**Extracted data**
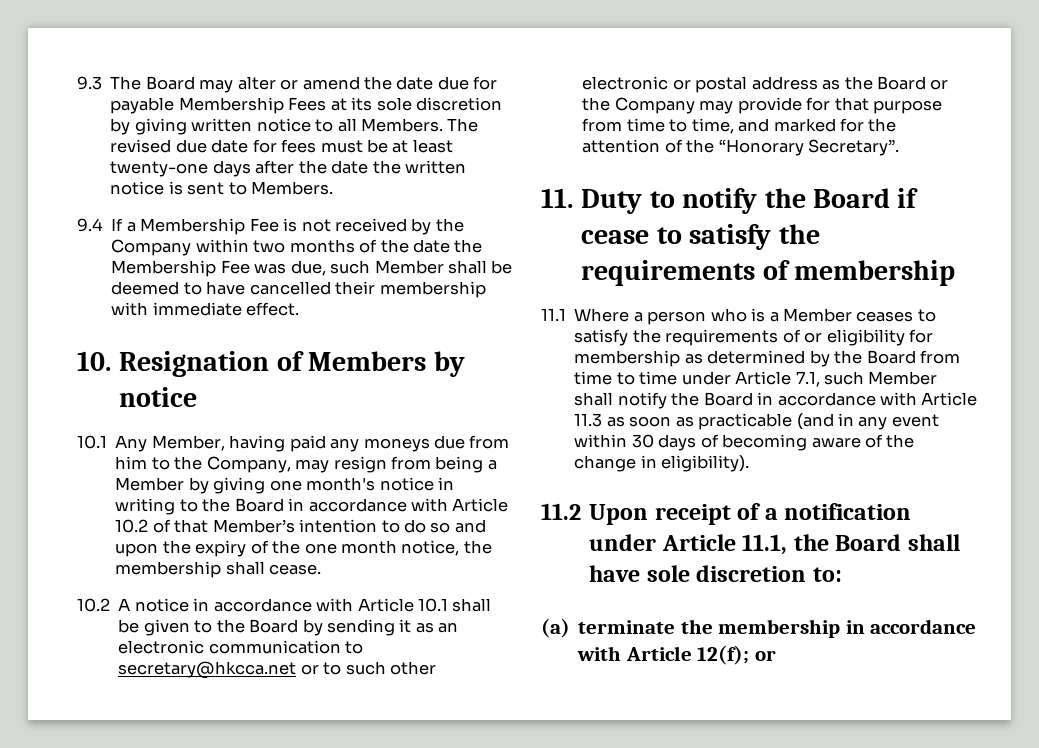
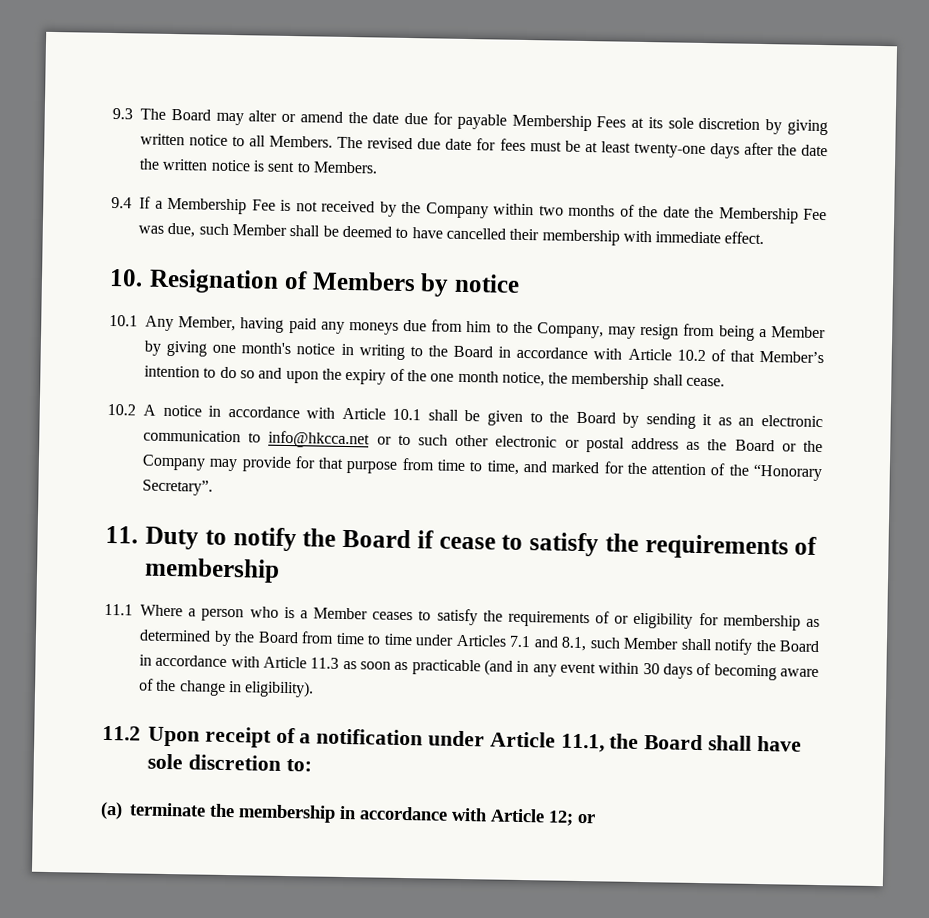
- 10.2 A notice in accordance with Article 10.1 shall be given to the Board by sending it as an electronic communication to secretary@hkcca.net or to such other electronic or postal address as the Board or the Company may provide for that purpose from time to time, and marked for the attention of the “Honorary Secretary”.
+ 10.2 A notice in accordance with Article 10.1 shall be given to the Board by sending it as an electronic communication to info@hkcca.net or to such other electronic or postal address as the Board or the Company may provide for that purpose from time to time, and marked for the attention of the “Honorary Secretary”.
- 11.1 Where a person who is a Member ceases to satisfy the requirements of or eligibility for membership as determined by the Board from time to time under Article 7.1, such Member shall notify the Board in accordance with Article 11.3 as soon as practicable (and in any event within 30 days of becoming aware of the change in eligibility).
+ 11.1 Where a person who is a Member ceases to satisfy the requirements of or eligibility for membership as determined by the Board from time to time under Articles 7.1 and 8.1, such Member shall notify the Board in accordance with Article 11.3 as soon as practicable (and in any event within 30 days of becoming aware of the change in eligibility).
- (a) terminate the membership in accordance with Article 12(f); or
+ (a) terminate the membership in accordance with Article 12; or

**Task description**
Make an exact reproduction of the listing above, without any pictures.

**Exercise response**
- 10.2 A notice in accordance with Article 10.1 shall be given to the Board by sending it as an electronic communication to secretary@hkcca.net or to such other electronic or postal address as the Board or the Company may provide for that purpose from time to time, and marked for the attention of the “Honorary Secretary”.
+ 10.2 A notice in accordance with Article 10.1 shall be given to the Board by sending it as an electronic communication to info@hkcca.net or to such other electronic or postal address as the Board or the Company may provide for that purpose from time to time, and marked for the attention of the “Honorary Secretary”.
- 11.1 Where a person who is a Member ceases to satisfy the requirements of or eligibility for membership as determined by the Board from time to time under Article 7.1, such Member shall notify the Board in accordance with Article 11.3 as soon as practicable (and in any event within 30 days of becoming aware of the change in eligibility).
+ 11.1 Where a person who is a Member ceases to satisfy the requirements of or eligibility for membership as determined by the Board from time to time under Articles 7.1 and 8.1, such Member shall notify the Board in accordance with Article 11.3 as soon as practicable (and in any event within 30 days of becoming aware of the change in eligibility).
- (a) terminate the membership in accordance with Article 12(f); or
+ (a) terminate the membership in accordance with Article 12; or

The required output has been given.